Vipps is joining forces with MobilePay in Denmark and Pivo in Finland. The combined group aims to become a mobile payment powerhouse with 11 million customers and more than 700 million annual transactions in the Nordic region.

Norwegian girls using Vipps

Most importantly, the new service will allow cross-border payments. It’s a big consolidation in a region that has taken huge steps towards becoming cashless in recent years.

A popular payments app

Vipps has quickly become an essential app in Norway. Norwegians use it to pay for everything from cellphone bills and car parking to groceries in a supermarket and fresh fruit from a market stall.

Users scan a barcode or type in a mobile number for personal payments or a shortcode to pay businesses. The money is sent immediately between bank accounts.

Taking on global competition

However, the app has one major downside and that’s its domestic focus. Tourists cannot use the system as it requires a Norwegian bank account, while Vipps users cannot use the app overseas.

Planet Earth sunrise
Vipps has been limited to use in Norway—until now

The group wants to join forces to better compete with global competition from Apple, Google and Alibaba.

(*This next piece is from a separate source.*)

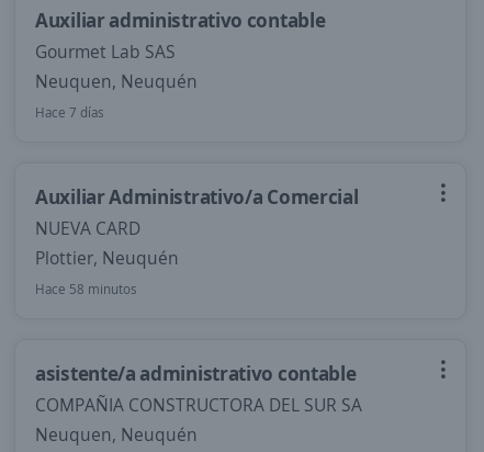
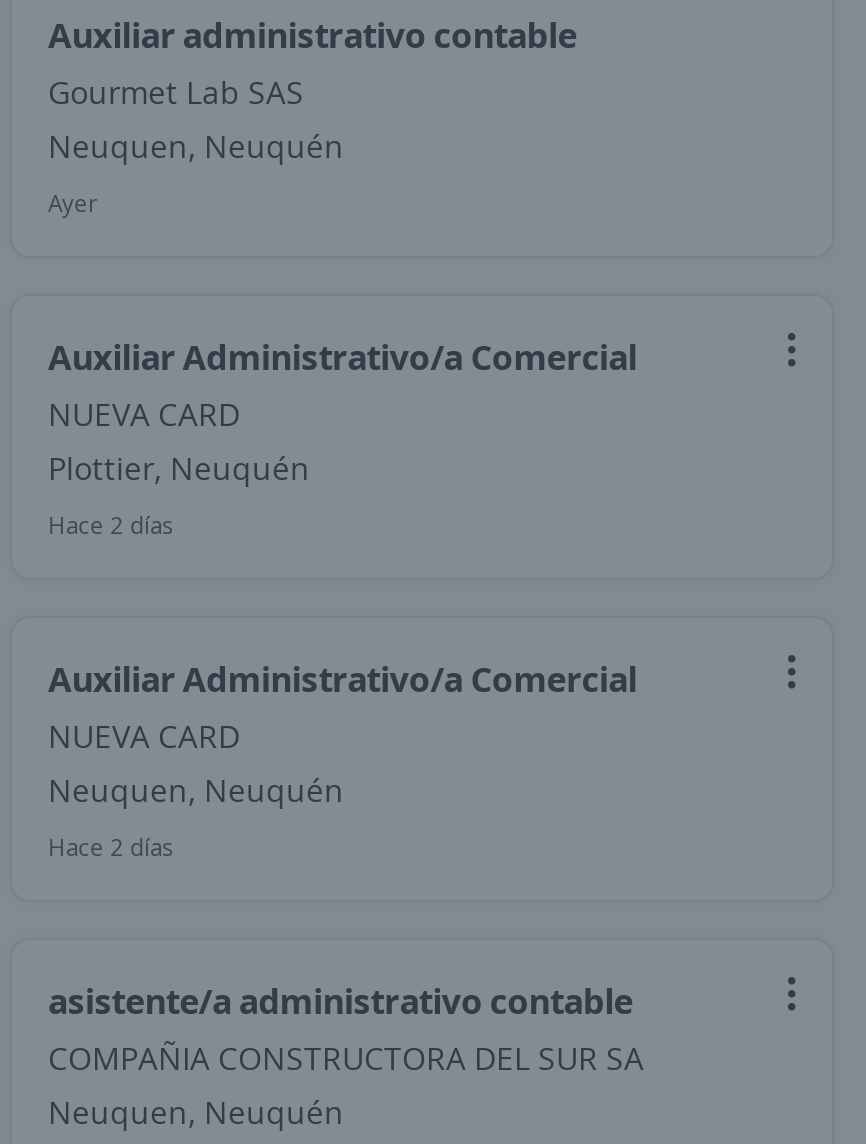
[35,103,104,122] Hace 7 días -> [48,186,98,220] Ayer
[35,280,137,298] Hace 58 minutos -> [48,508,637,864] Hace 2 días | Auxiliar Administrativo/a Comercial | NUEVA CARD | Neuquen, Neuquén | Hace 2 días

“Competition within payments is global, not local, and we need an even stronger footprint to compete with international players. By combining three of the best-loved brands in the Nordics, and building an even stronger technology platform, we can create world-class payment simplification for all,” said Rune Garborg, chief executive of Vipps.

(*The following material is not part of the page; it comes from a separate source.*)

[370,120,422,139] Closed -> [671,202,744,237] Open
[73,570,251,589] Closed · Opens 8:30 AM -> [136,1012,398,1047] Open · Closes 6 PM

What the new group will look like

Although the deal is a merger and not a takeover, Vipps will very much take the lead in the new-look company.

Owned by more than 100 Norwegian banks, Vipps will hold 65% of the combined group. Vipps chief executive Rune Garborg will retain his role in the new venture. Kjerstin Braathen, DNB chief executive and current chair of Vipps, will also continue as head of the board.

Danske Bank’s MobilePay will take 25% with 10% going to OP Financial Group’s Pivo.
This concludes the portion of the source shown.